[Input data Boundary: Start]
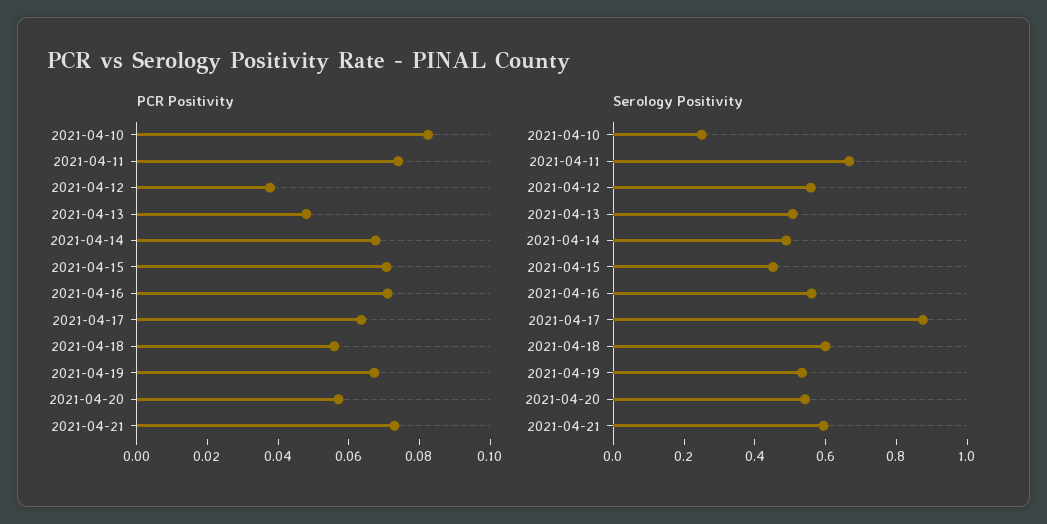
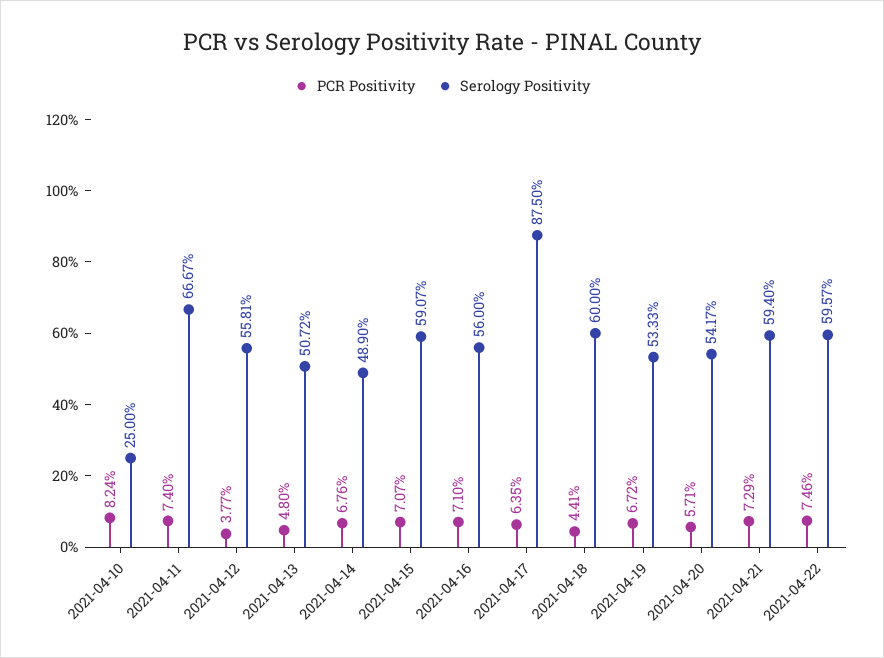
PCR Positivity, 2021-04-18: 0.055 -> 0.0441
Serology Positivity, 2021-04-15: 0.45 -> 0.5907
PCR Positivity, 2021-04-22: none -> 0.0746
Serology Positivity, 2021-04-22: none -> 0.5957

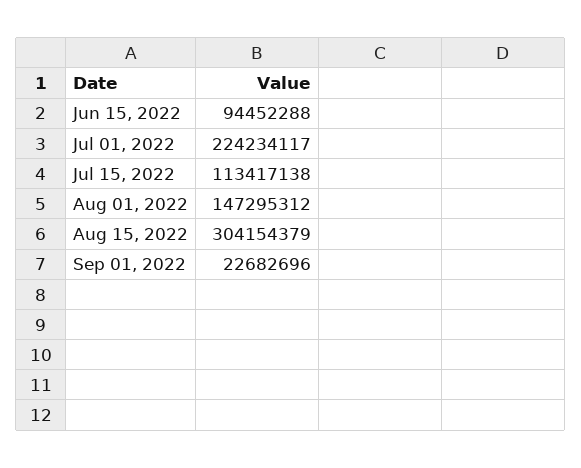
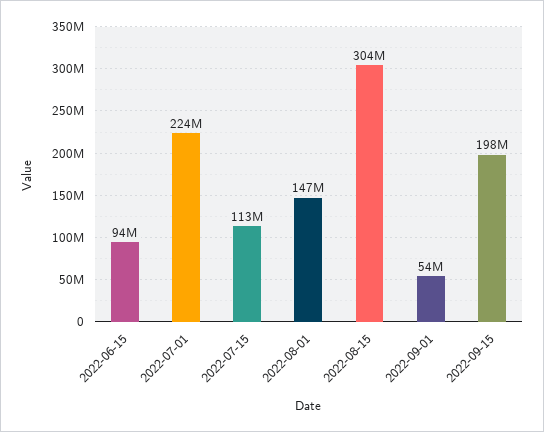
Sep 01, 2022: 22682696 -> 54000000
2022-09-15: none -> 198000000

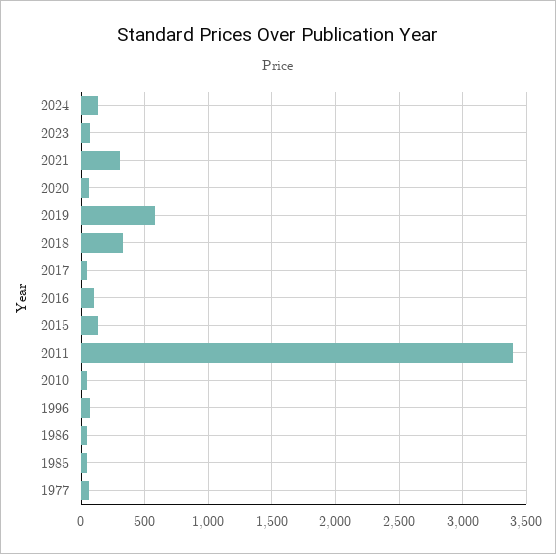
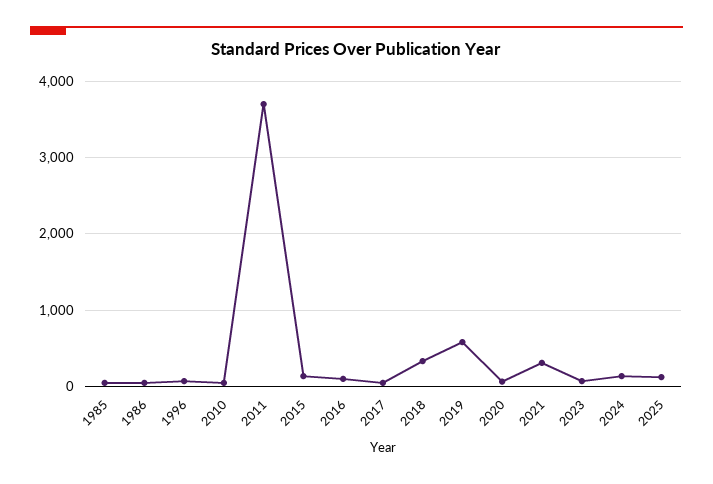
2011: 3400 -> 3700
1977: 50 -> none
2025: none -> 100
[Input data Boundary: End]
[Input data Boundary: Start]
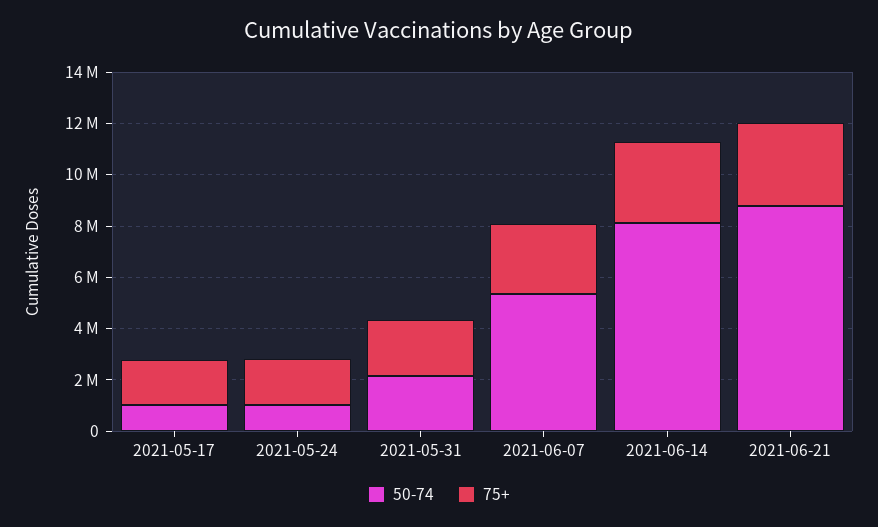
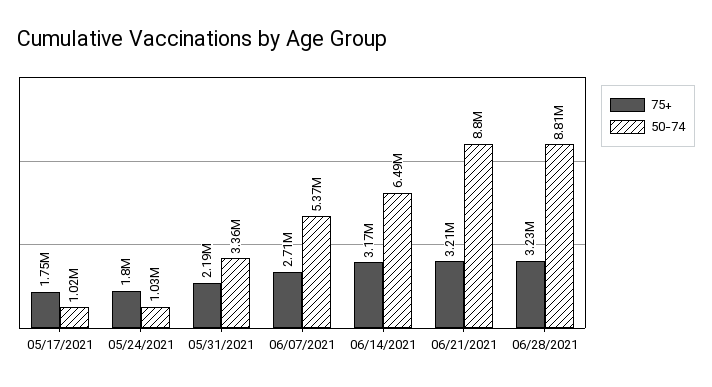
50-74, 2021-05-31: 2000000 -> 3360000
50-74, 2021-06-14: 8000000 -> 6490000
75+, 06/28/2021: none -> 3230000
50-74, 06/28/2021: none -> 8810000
[Input data Boundary: End]
__Task instructions__
Look above for the line with "Sep 01, 2022: 22682696 -> 54000000" and the line with "2025: none -> 100". Copy them and every line between, exactly, but no pictures.

__Reply to the exercise__
Sep 01, 2022: 22682696 -> 54000000
2022-09-15: none -> 198000000

2011: 3400 -> 3700
1977: 50 -> none
2025: none -> 100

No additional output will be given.